How to convert categorical data into numerical data?
Therefore, the main challenge faced by an analyst is to convert text/categorical data into numerical data and still make an algorithm/model to make sense out of it. Neural networks, which is a base of deep-learning, expects input values to be numerical. There are many ways to convert categorical values into numerical values.
How are categorical values used in machine learning?
In many Machine-learning or Data Science activities, the data set might contain text or categorical values (basically non-numerical values).
How is a categorical variable converted to an ordinal variable?
This type of categorical variable is called an ordinal variable because the values can be ordered or ranked. A numerical variable can be converted to an ordinal variable by dividing the range of the numerical variable into bins and assigning values to each bin.
How to encode categorical data in machine learning?
Machine learning models require all input and output variables to be numeric.
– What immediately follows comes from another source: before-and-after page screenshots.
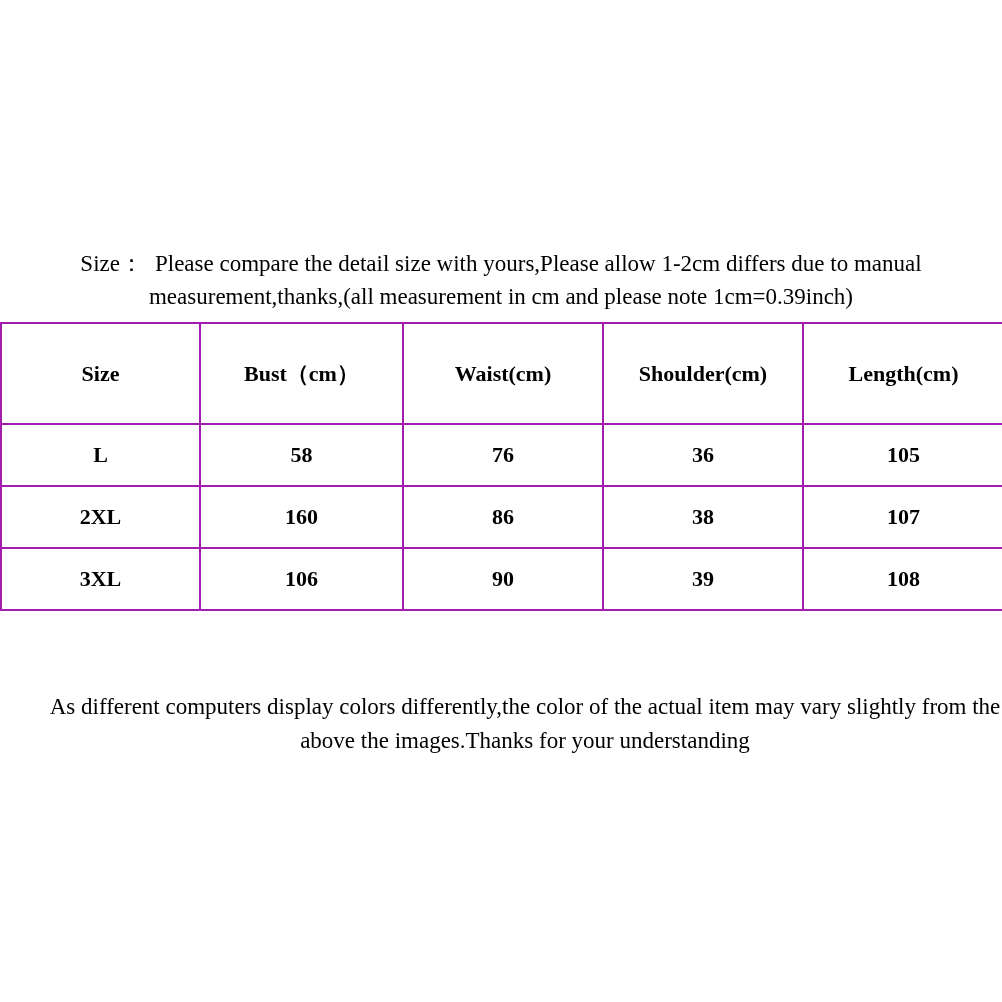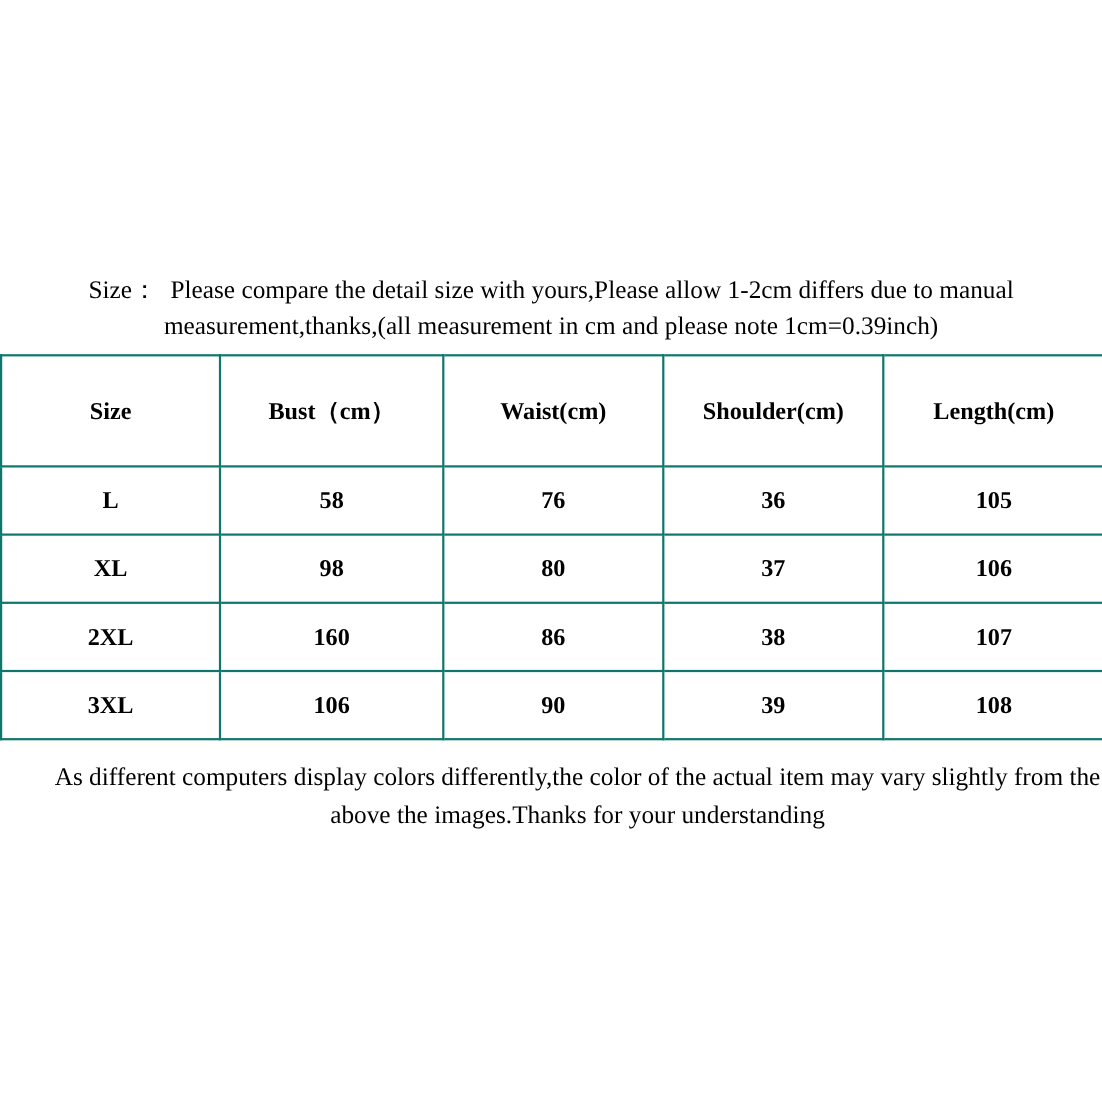--- a/index.html
+++ b/index.html
@@ -31,21 +31,21 @@
   table.size-table {
     position: absolute;
     top: 322px;
     left: 0;
     width: 1002px;
     border-collapse: collapse;
     table-layout: fixed;
   }
   table.size-table th,
   table.size-table td {
-    border: 2px solid #0f766e;
+    border: 2px solid #a21caf;
     text-align: center;
     vertical-align: middle;
     font-size: 22px;
     font-weight: bold;
     padding: 0;
   }
   table.size-table th:last-child,
   table.size-table td:last-child {
     border-right: none;
   }
@@ -99,27 +99,20 @@
       <th>Length(cm)</th>
     </tr>
     <tr class="data-row">
       <td>L</td>
       <td>58</td>
       <td>76</td>
       <td>36</td>
       <td>105</td>
     </tr>
     <tr class="data-row">
-      <td>XL</td>
-      <td>98</td>
-      <td>80</td>
-      <td>37</td>
-      <td>106</td>
-    </tr>
-    <tr class="data-row">
       <td>2XL</td>
       <td>160</td>
       <td>86</td>
       <td>38</td>
       <td>107</td>
     </tr>
     <tr class="data-row">
       <td class="light-weight">3XL</td>
       <td>106</td>
       <td>90</td>

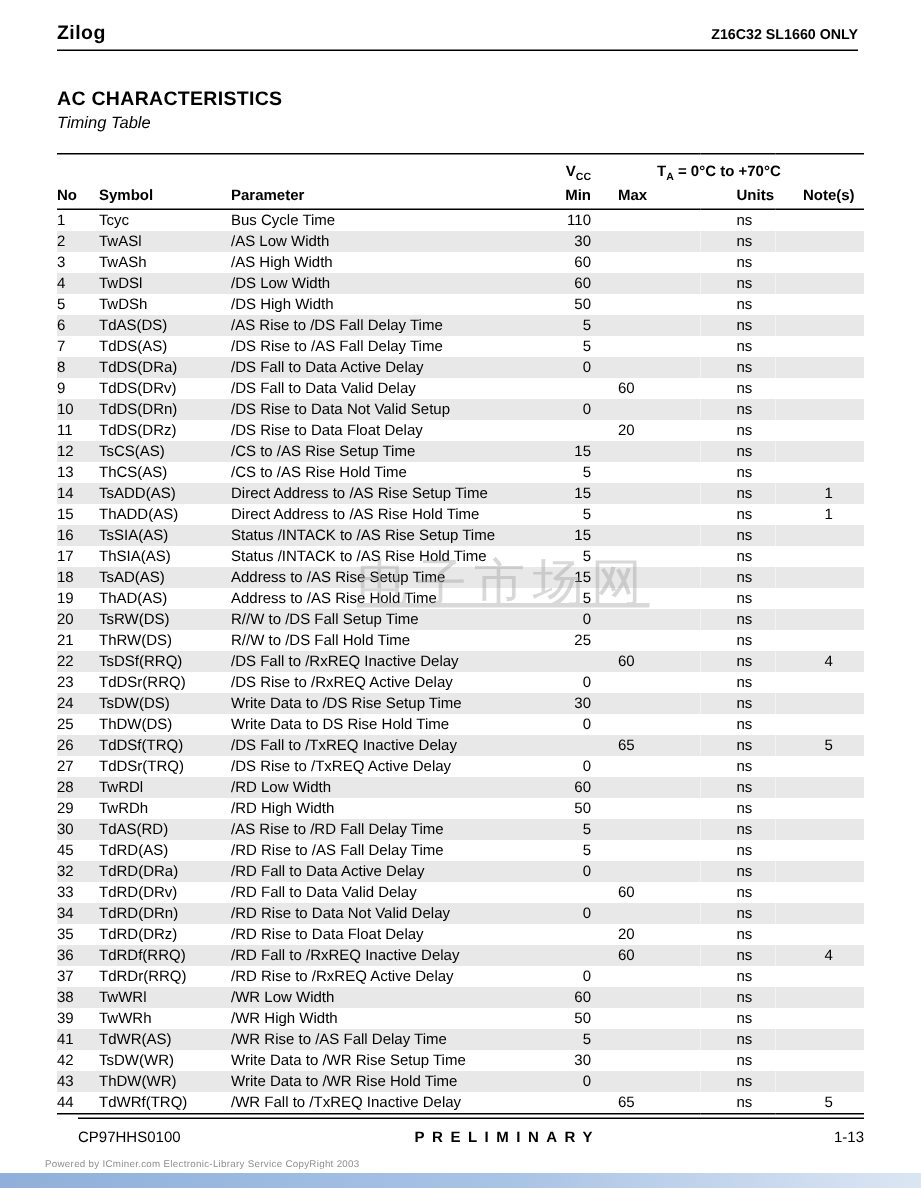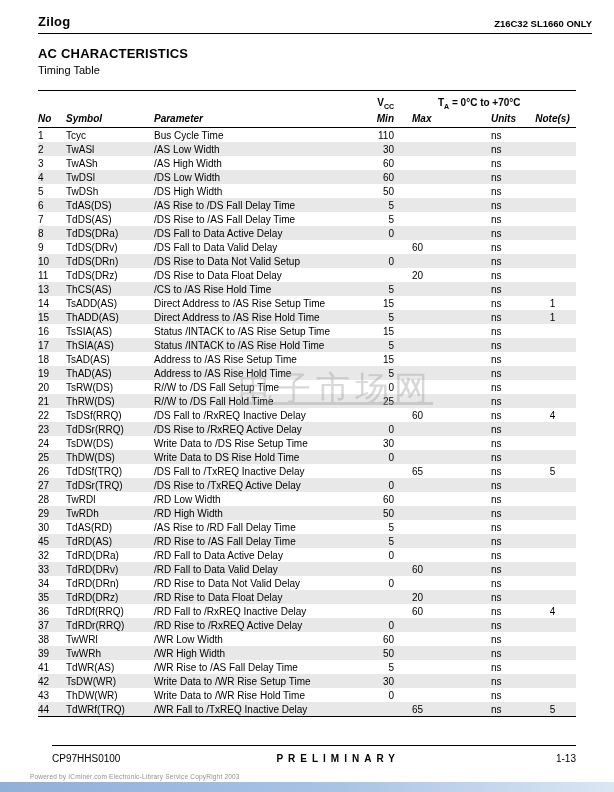--- a/index.html
+++ b/index.html
@@ -8,37 +8,37 @@
     background: #ffffff;
     color: #000;
   }
   .page {
     position: relative;
     width: 614px;
     height: 792px;
     background: #fff;
     overflow: hidden;
   }
-  .content { padding: 14px 22px 0 38px; }
+  .content { padding: 14px 42px 0 38px; }
 
   
   .masthead { display: flex; justify-content: space-between; align-items: flex-end; }
   .brand { font-weight: bold; font-size: 13px; letter-spacing: 0.3px; }
   .mast-right { text-align: right; font-weight: bold; font-size: 9.5px; line-height: 11.5px; }
   .rule { height: 0; border: 0; border-top: 1.6px solid #000; margin: 4px 0 0 0; }
 
   
-  .page-title { font-size: 13px; font-weight: bold; margin-top: 12px; letter-spacing: 0.2px; }
-  .page-subtitle { font-size: 11px; margin-top: 3px; margin-bottom: 14px; }
+  .page-title { font-size: 13px; font-weight: bold; margin-top: 24px; letter-spacing: 0.2px; }
+  .page-subtitle { font-size: 11px; margin-top: 3px; margin-bottom: 14px; font-style: italic; }
 
   
   table { border-collapse: collapse; table-layout: fixed; width: 538px; font-size: 10px; }
   th, td { padding: 0; text-align: left; white-space: nowrap; overflow: hidden; }
   thead .group-row th { border-top: 1.4px solid #000; padding-top: 4px; font-weight: bold; height: 15px; vertical-align: bottom; }
-  thead .col-row th { font-weight: bold; border-bottom: 1.4px solid #000; height: 17px; vertical-align: middle; font-style: italic; }
+  thead .col-row th { font-weight: bold; border-bottom: 1.4px solid #000; height: 17px; vertical-align: middle; }
   tbody td { height: 14px; vertical-align: middle; }
   tbody tr:nth-child(even) { background: #e8e8e8; }
   tbody tr:last-child td { border-bottom: 1.4px solid #000; }
   .col-min  { text-align: right; padding-right: 18px; }
   .col-max  { text-align: left; padding-right: 2px; }
   .col-units{ padding-left: 24px; }
   .col-note { text-align: center; padding-left: 12px; }
   .ta-cell  { padding-left: 26px; text-align: left; }
   sub { font-size: 7px; }
 
@@ -203,20 +203,29 @@
           <tr>
     <td class="col-no">11</td>
     <td class="col-symbol">TdDS(DRz)</td>
     <td class="col-param">/DS Rise to Data Float Delay</td>
     <td class="col-min"></td>
     <td class="col-max">20</td>
     <td class="col-units">ns</td>
     <td class="col-note"></td>
   </tr>
           <tr>
+    <td class="col-no">12</td>
+    <td class="col-symbol">TsCS(AS)</td>
+    <td class="col-param">/CS to /AS Rise Setup Time</td>
+    <td class="col-min">15</td>
+    <td class="col-max"></td>
+    <td class="col-units">ns</td>
+    <td class="col-note"></td>
+  </tr>
+          <tr>
     <td class="col-no">13</td>
     <td class="col-symbol">ThCS(AS)</td>
     <td class="col-param">/CS to /AS Rise Hold Time</td>
     <td class="col-min">5</td>
     <td class="col-max"></td>
     <td class="col-units">ns</td>
     <td class="col-note"></td>
   </tr>
           <tr>
     <td class="col-no">14</td>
This means that if your data contains categorical data, you must encode it to numbers before you can fit and evaluate a model. The two most popular techniques are an Ordinal Encoding and a One-Hot Encoding.
When to use an ordinal encoding in machine learning?
For some variables, an ordinal encoding may be enough. The integer values have a natural ordered relationship between each other and machine learning algorithms may be able to understand and harness this relationship. It is a natural encoding for ordinal variables.